Toss it in the Gender Blender
We’ve begun to raise daughters more like sons, but few have the courage to raise our sons more like our daughters. ~Gloria Steinem
Some years ago, I lived in a group of 12 young volunteers for a period of nine months. We were six young men and six young women, previously strangers, living in one house. One person was the designated project leader.
After hearing the story of the aggressive baboons, I thought of two of our guys.
I’m not being rude. I thought of these two–we’ll call them Jack and Joseph–because, in the beginning, they always talked about optimizing their alpha males traits. They even had two shorthand categories: “Steves” were the assertive alphas and “Stus” were their unfortunate beta brothers.
The project leader–we’ll call him Stan–seemed particularly threatened by Jack and Joseph. Despite his official title, he felt like his authority was constantly being undermined. (He admitted as much to some of the women in the household.)
Jack and Joseph certainly looked and sounded like alphas: Jack was extremely tall, slick, and rather suave with the ladies (outside of the house, to be clear). Joseph was muscular, fiercely opinionated and strident in his mannerisms. They would puff up their chests and exchange modern-day survival strategies.
Their aggression wasn’t physical, but it could be very stifling. For instance, when I led a group meeting for the first time, Jack reclined and covered his face with a hat. He questioned the need for feminism, full stop. Joseph attacked my political views one night, called me an idiot and stormed up the stairs chanting “four more years.” (This was prior to Bush’s second term as president.)
I didn’t think constructive conversation would be easy to achieve with these guys, especially on touchy subjects.
(I’m tempted to make more allusions to Lord of the Flies, but you get the point.)
Now, I’m no expert from any vantage point, but I think it made a real difference that many of the women in the household were extremely strong communicators. Instead of stereotypically fawning for the alphas (who were actually very attractive young men), we pretty much called them on their bullshit.
The power dynamics really changed when insecure and overcompensating Stan was replaced by an articulate and disarming new project leader, a woman we’ll call Ellen.
Ellen created an atmosphere of cooperation, not competition. She didn’t assert authority; she earned respect.
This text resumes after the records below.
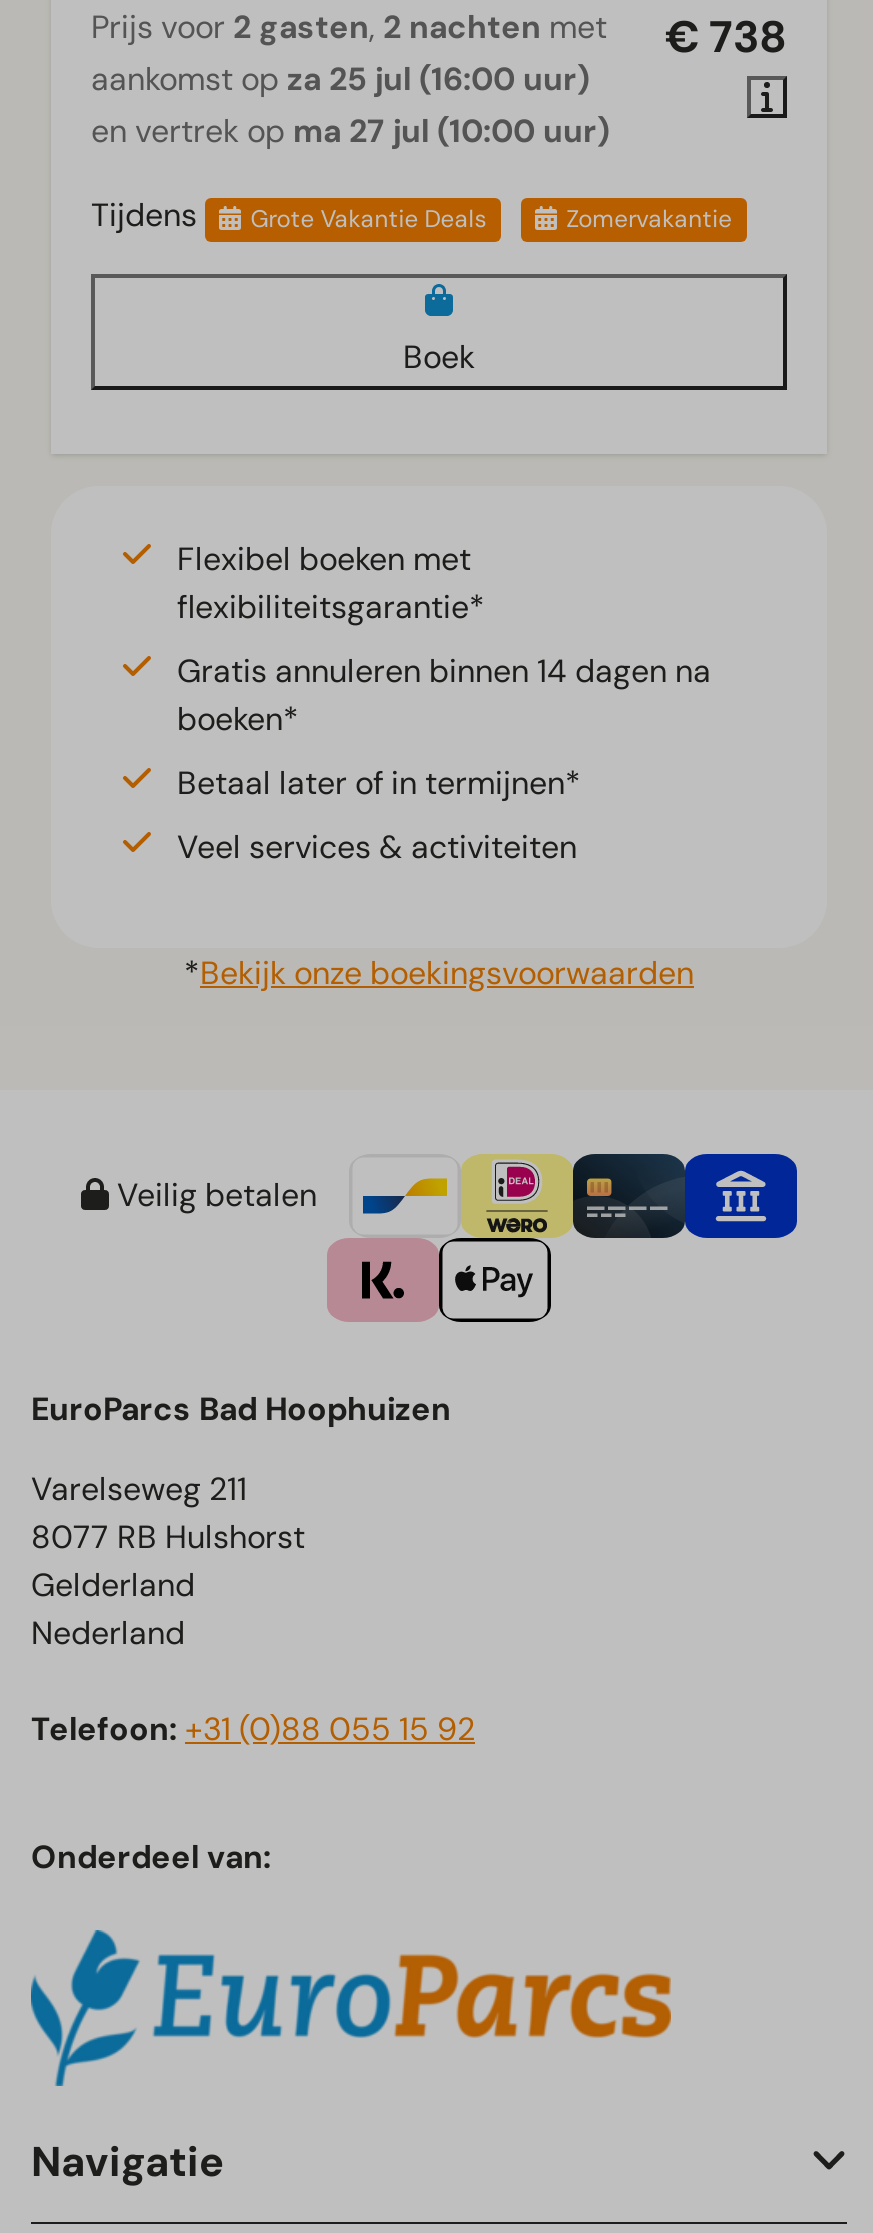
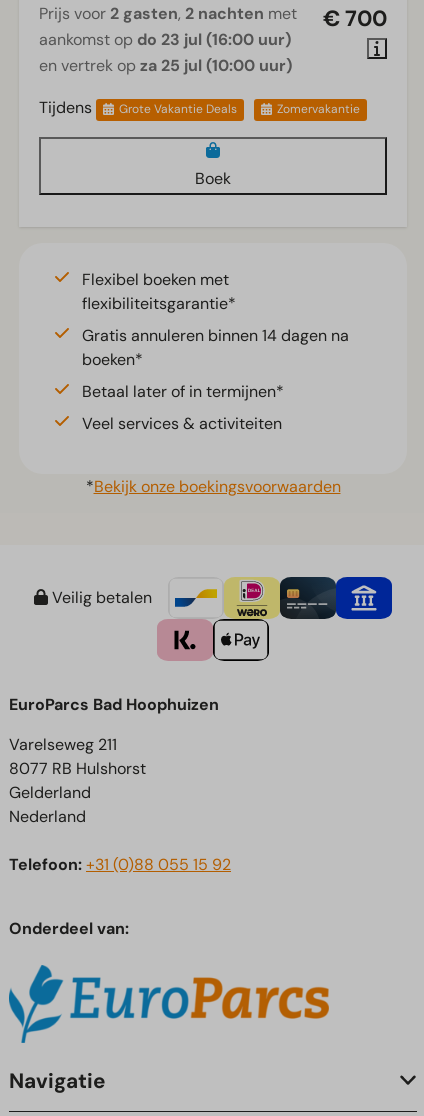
- Prijs voor 2 gasten, 2 nachten met € 738
+ Prijs voor 2 gasten, 2 nachten met € 700

- aankomst op za 25 jul (16:00 uur)
+ aankomst op do 23 jul (16:00 uur)

- en vertrek op ma 27 jul (10:00 uur)
+ en vertrek op za 25 jul (10:00 uur)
I have to fast-forward here because the nine months were long and non-linear, but I think it’s truly worth noting that I came to appreciate and love Jack and Joseph when they toned down their talk of Steves and Stus. Because of the structure of our arrangement, they too had to cook, clean and respectfully communicate–activities that are, for better or worse, traditionally steeped in gendered stereotypes. It was very, well, egalitarian.
Overall, our group learned to overcome many of our differences (not the least of which were our views on gender) and we became a high-achieving and almost family-like unit.
Sounds simple, right?
Here are some interesting variables: Everybody had their heads shaved (we had done it for a fundraiser early on in the program) and thus there was a lot of androgyny; there were no romantic/sexual relationships in the house; we weren’t all heterosexual though, at that point, no one was openly queer; we lived in very close quarters; and we were constantly encouraged to communicate effectively, needing less and less guidance as the months went on.
Although there were still many things about which we did not agree, we learned to respect each other. To live and let live. We could have mature discussions instead of upsetting arguments.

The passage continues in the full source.